-- SOURCE RECORDS follows --

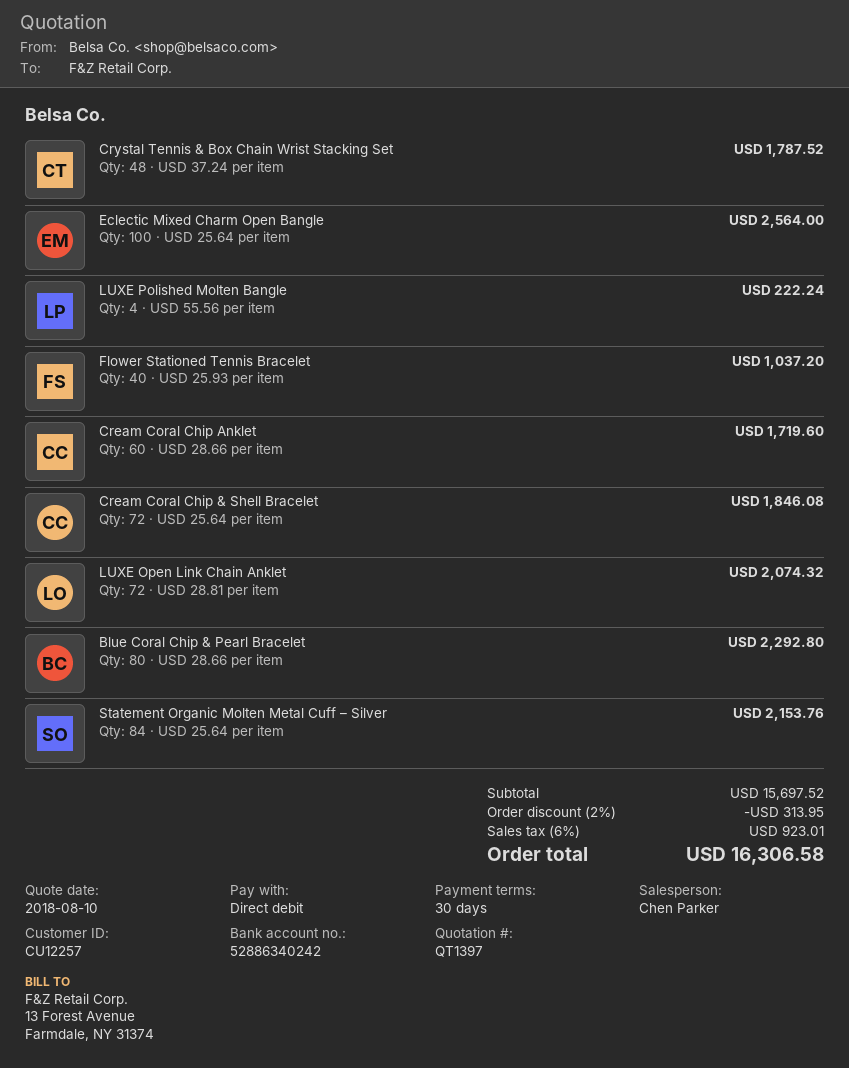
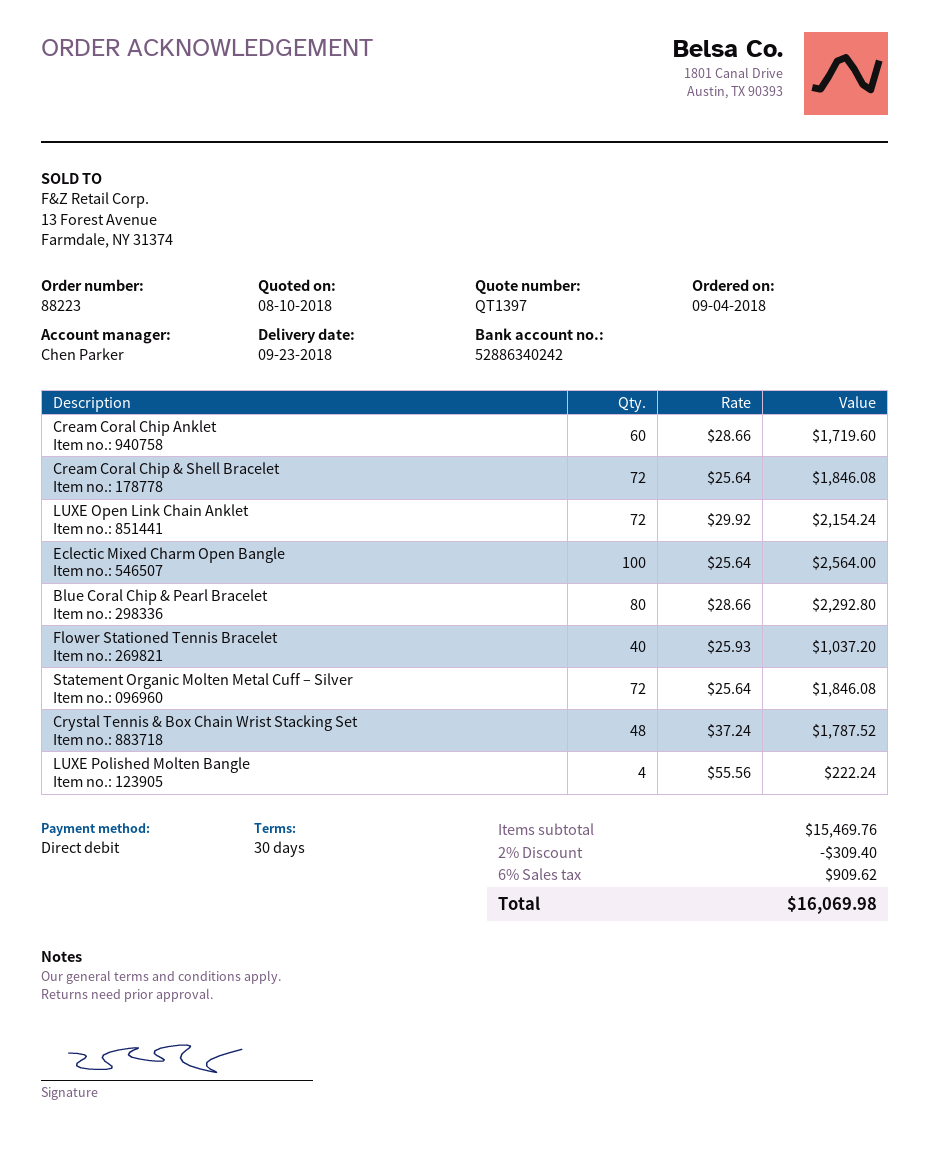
LUXE Open Link Chain Anklet: 72 x 28.81 = 2074.32 -> 72 x 29.92 = 2154.24
Statement Organic Molten Metal Cuff – Silver: 84 x 25.64 = 2153.76 -> 72 x 25.64 = 1846.08
subtotal: 15697.52 -> 15469.76
discount: 2% = 313.95 -> 2% = 309.40
tax: 6% = 923.01 -> 6% = 909.62
total: 16306.58 -> 16069.98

-- SOURCE RECORDS concluded --

## WHAT THE EXERCISE ASKS
Give the entries above again word for word, without any pictures.

## ANSWER FOR THE TASK
LUXE Open Link Chain Anklet: 72 x 28.81 = 2074.32 -> 72 x 29.92 = 2154.24
Statement Organic Molten Metal Cuff – Silver: 84 x 25.64 = 2153.76 -> 72 x 25.64 = 1846.08
subtotal: 15697.52 -> 15469.76
discount: 2% = 313.95 -> 2% = 309.40
tax: 6% = 923.01 -> 6% = 909.62
total: 16306.58 -> 16069.98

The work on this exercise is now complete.